Enhacing Rasa NLU models with Custom Components

ufukhurriyetoglu · September 25, 2019, 11:56am

I have a question about the second example which is about the pretrained Sentiment Analyzer. We define sid = SentimentIntensityAnalyzer() in process. Will this instantiate an instance each time process called ?

Shak · September 26, 2019, 4:37pm

Hey @Juste

I was wondering if Custom Components could solve a problem that I’m having. I need an Entity that is specific to each user. For example, UserA may have an Entity “FamilyMembers” with [“John”, “Mary”, “Evgeni”] while UserB may have an Entity “FamilyMembers” with [“Leandro”]. Names such as Leandro would not be normally detected as it’s not a common name.

When a user of ours is connected to us. we would like to have the Entity limited to his data only. This way, we can guarantee that the name matches and is hopefully more accurate. DialogFlow calls this SessionEntity.

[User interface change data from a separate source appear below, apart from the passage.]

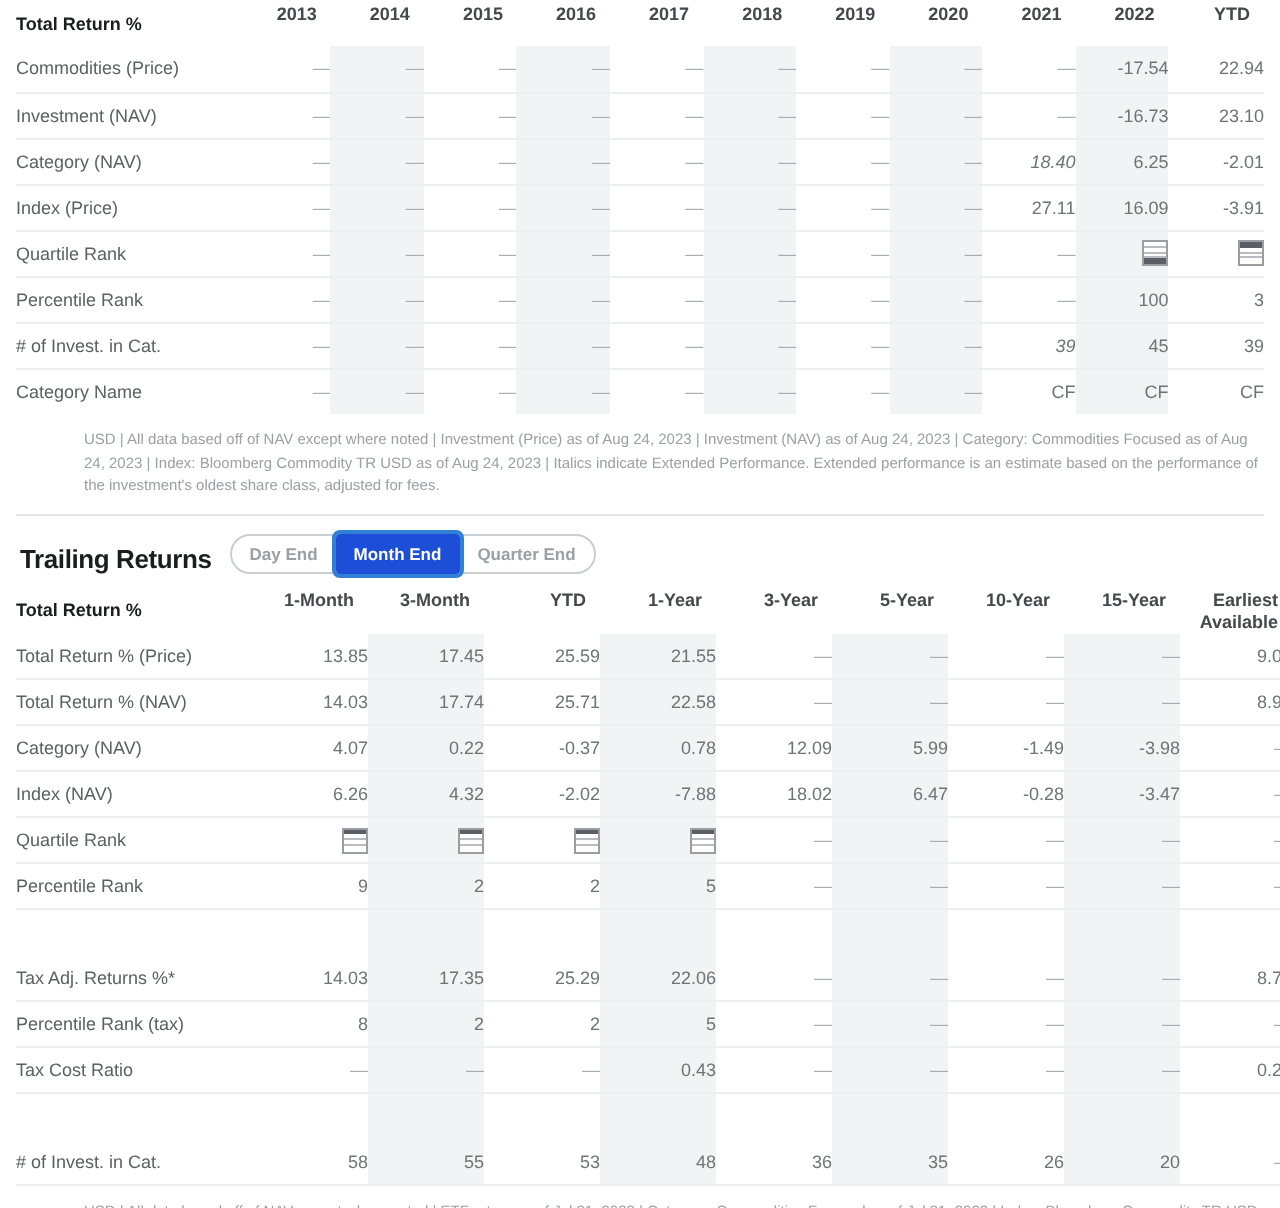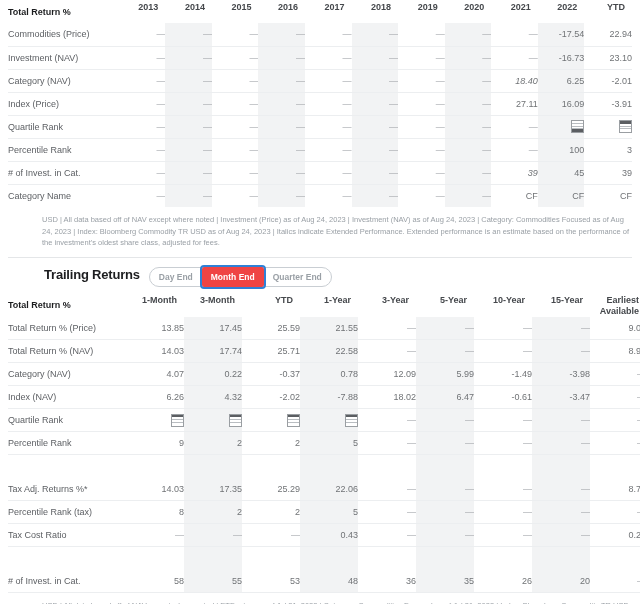--- a/index.html
+++ b/index.html
@@ -83,10 +83,9 @@
 
   .section-head {
     display: flex;
-    align-items: flex-start;
+    align-items: flex-end;
     gap: 9px;
     padding: 9px 2px 6px 2px;
-    margin-left: 34px;
   }
   .section-title { font-size: 13px; font-weight: bold; color: #1c1d1f; letter-spacing: -0.2px; }
   .pillgroup {

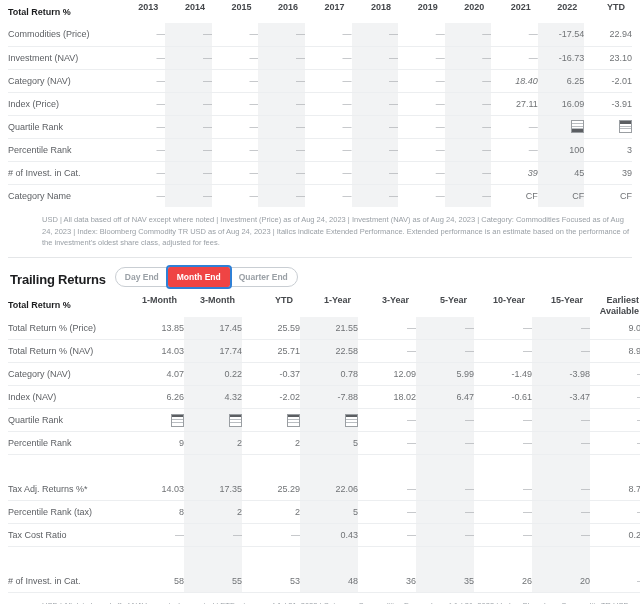--- a/index.html
+++ b/index.html
@@ -111,7 +111,7 @@
     font-weight: bold;
   }
   .pill.active {
-    background: #ef4444;
+    background: #1d4ed8;
     color: #ffffff;
     outline: 2px solid #2f80d6;
     outline-offset: 0px;

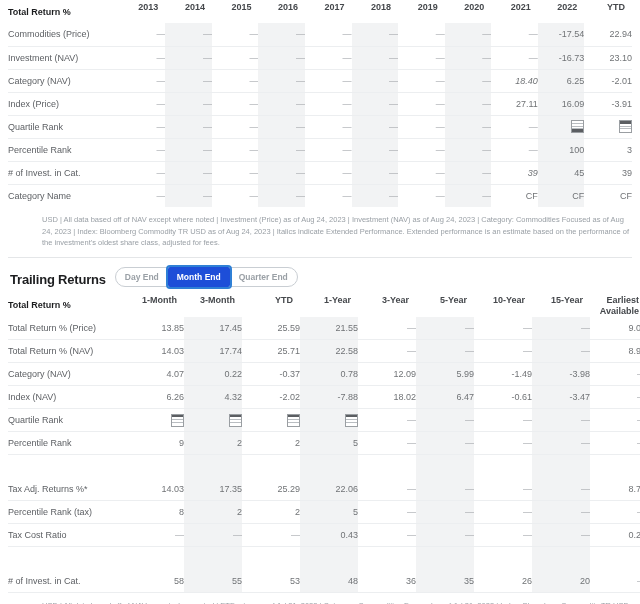--- a/index.html
+++ b/index.html
@@ -361,7 +361,7 @@
           <td class="num stripe">-7.88</td>
           <td class="num">18.02</td>
           <td class="num stripe">6.47</td>
-          <td class="num">-0.61</td>
+          <td class="num">-0.28</td>
           <td class="num stripe">-3.47</td>
           <td class="num dash">—</td>
         </tr>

I was thinking a Custom Component could create a simple regex filter with the names of the family members. However, I’m not sure if there is a way to pass additional data to component so that it can match to the user’s family members. Is this possible or is there something else that could, at least, help us solve “unknown names”?

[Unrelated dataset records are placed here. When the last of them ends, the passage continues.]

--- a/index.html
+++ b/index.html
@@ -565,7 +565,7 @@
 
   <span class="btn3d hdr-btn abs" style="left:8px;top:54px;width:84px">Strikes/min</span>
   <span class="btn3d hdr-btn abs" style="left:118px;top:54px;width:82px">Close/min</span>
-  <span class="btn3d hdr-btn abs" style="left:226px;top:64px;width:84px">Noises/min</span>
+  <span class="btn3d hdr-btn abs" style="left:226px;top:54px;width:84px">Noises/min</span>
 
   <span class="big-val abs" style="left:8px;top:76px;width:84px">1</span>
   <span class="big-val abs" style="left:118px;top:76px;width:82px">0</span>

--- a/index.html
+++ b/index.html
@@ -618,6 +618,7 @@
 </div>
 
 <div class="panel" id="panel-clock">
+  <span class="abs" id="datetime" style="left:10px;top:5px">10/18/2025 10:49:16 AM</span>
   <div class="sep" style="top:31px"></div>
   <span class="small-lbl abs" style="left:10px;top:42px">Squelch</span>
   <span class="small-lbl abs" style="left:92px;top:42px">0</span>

Thank you for a great blog btw.

MohamedLotfyElrefai · November 20, 2019, 12:36pm

@Juste im facing a problem while creating a sentiment which is using nltk only with custom component as it needs a defined of metadata of the model you can find the complete issue in this question

thanks in advance

yaput · January 22, 2020, 10:55am

Hi, can anyone help me with my sentiment, so i followed the blog post, and here is my code:

from rasa.nlu.components import Component
from rasa.nlu import utils
from rasa.nlu.model import Metadata

import nltk
from nltk.classify import NaiveBayesClassifier
from nltk.tokenize import word_tokenize # or use some other tokenizer
import json
import os

import typing
from typing import Any, Optional, Text, Dict

SENTIMENT_MODEL_FILE_NAME = "sentiment_classifier.pkl"



class SentimentAnalyzer(Component):
    """A custom sentiment analysis component"""
    name = "sentiment"
    provides = ["entities"]
    requires = ["tokens"]
    defaults = {}
    language_list = ["en"]
    print('initialised the class')

    def __init__(self, component_config=None):
        super(SentimentAnalyzer, self).__init__(component_config)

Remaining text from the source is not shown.